Residents feel helpless when their arms and legs are tied to their beds. They miss out on daily social interaction and could become more aggressive or irritable in the long run, at no fault of their own. Residents often feel trapped or even inferior to their caregivers, who might use restraints to exert power over them. This causes feelings of depression or imprisonment and stifles their healing journey.
Staff members might use restraints to care for a resident with a high fall risk. However, these methods have proven ineffective. Most patients try to escape their restraints and suffer injuries. Further, restraints might leave patients vulnerable to sexual or physical abuse.
In other cases, staff members might restrain a patient for hours and refuse to take them to the bathroom. Patients often soil their beds in these cases, leading to infection and disease. Other reported physical effects include bed sores, immobility, functional loss, and delirium.
Residents with Dementia or Alzheimer’s often find themselves in restraints the most. This is due to their likelihood of wandering off and potentially walking out of the facility.
So, rather than providing special accommodations and adequate staff to watch over these at-risk patients, staff members utilize physical restraints to keep them from getting out of bed.
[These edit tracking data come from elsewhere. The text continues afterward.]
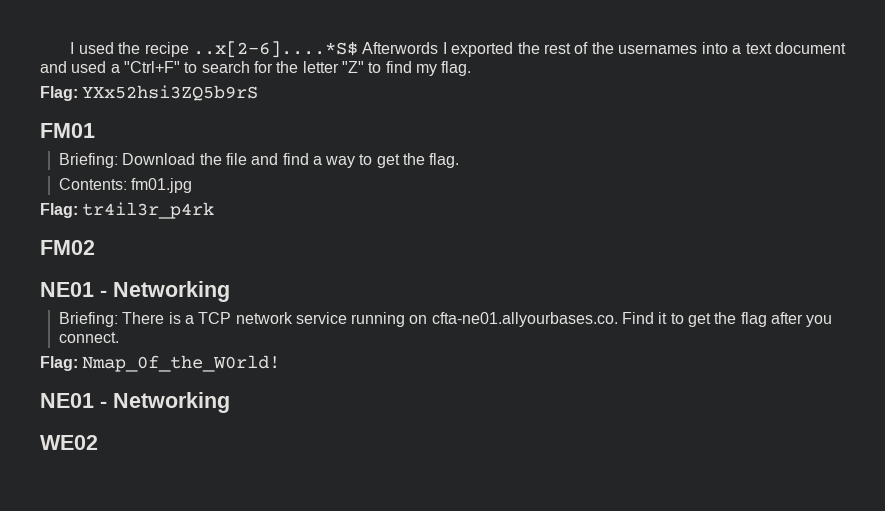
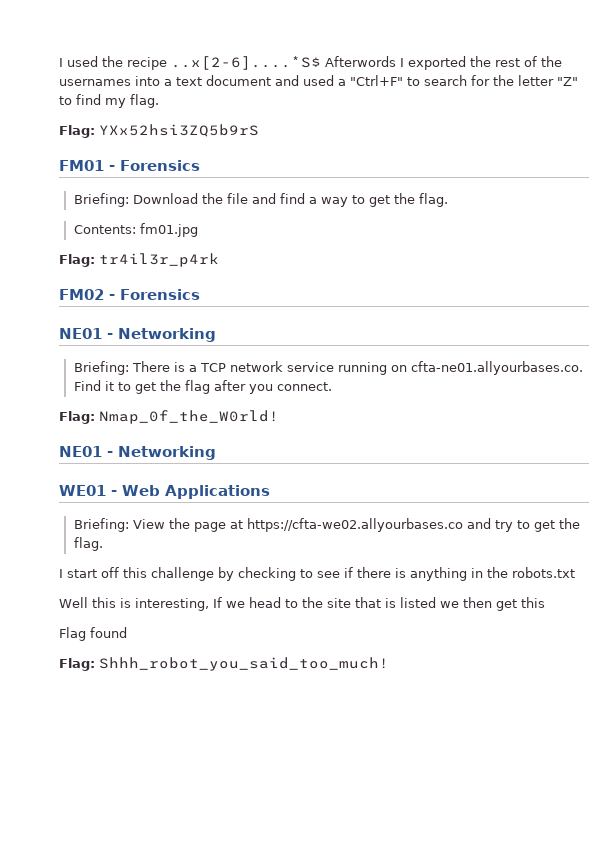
- FM01
+ FM01 - Forensics
- FM02
+ FM02 - Forensics
- WE02
+ WE01 - Web Applications
+ Briefing: View the page at https://cfta-we02.allyourbases.co and try to get the flag.
+ I start off this challenge by checking to see if there is anything in the robots.txt
+ Well this is interesting, If we head to the site that is listed we then get this
+ Flag found
+ Flag: Shhh_robot_you_said_too_much!

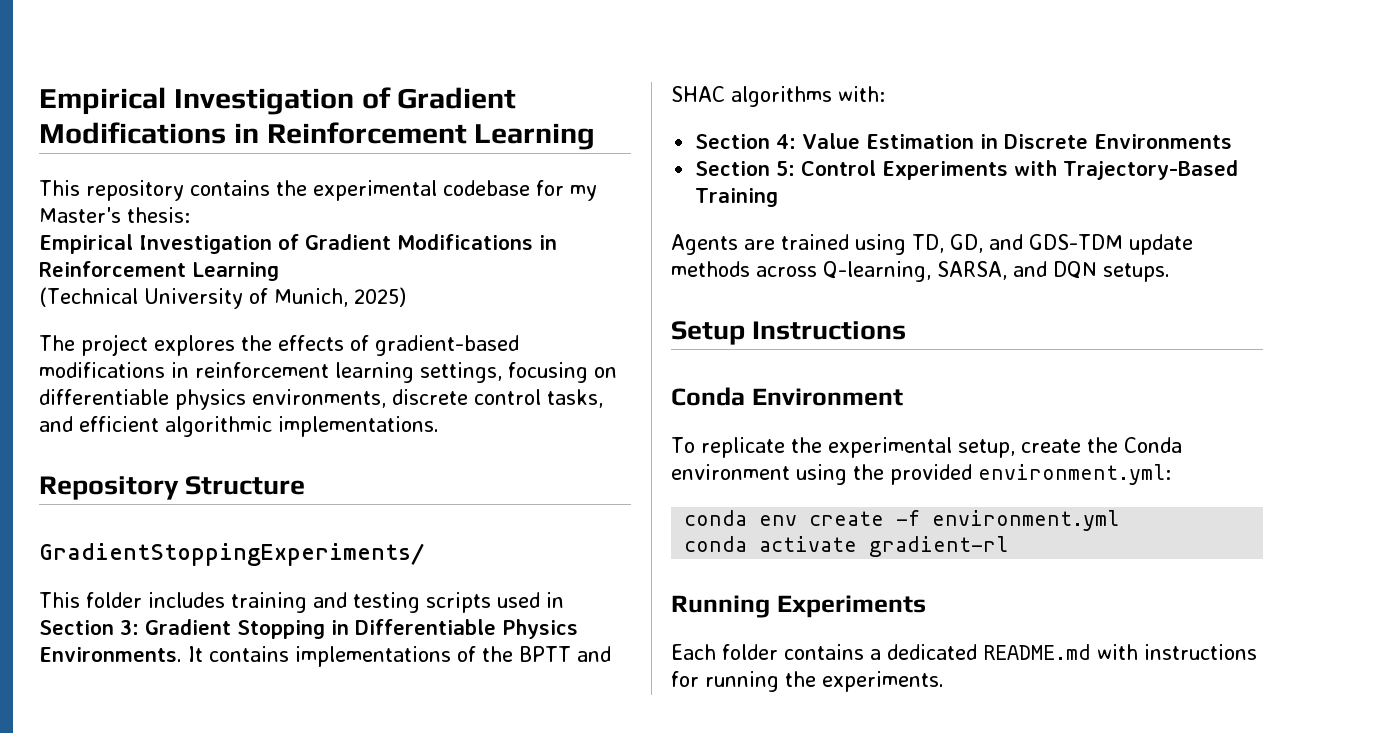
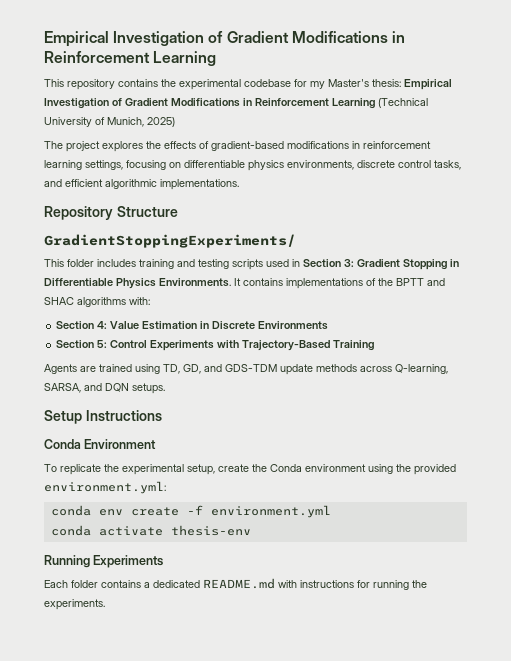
- This repository contains the experimental codebase for my Master's thesis:
- Empirical Investigation of Gradient Modifications in Reinforcement Learning
- (Technical University of Munich, 2025)
+ This repository contains the experimental codebase for my Master's thesis: Empirical Investigation of Gradient Modifications in Reinforcement Learning (Technical University of Munich, 2025)
- conda activate gradient-rl
+ conda activate thesis-env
Staff members might also put restraints on patients with a history of falling or mobility issues.
Residents with behavioral problems or those with other disabilities are often victims of chemical restraints. Staff members might sedate an unstable resident out of convenience if their behavior becomes too much for them to handle.
While restraints are warranted in certain circumstances, the Colorado Code of Regulations outlines specific guidelines regarding their use. They state that all facilities should have written policies and procedures governing the use of restraints. Furthermore, nursing homes should only use restraints when a physician has medically assessed a patient and believes they require them for safety.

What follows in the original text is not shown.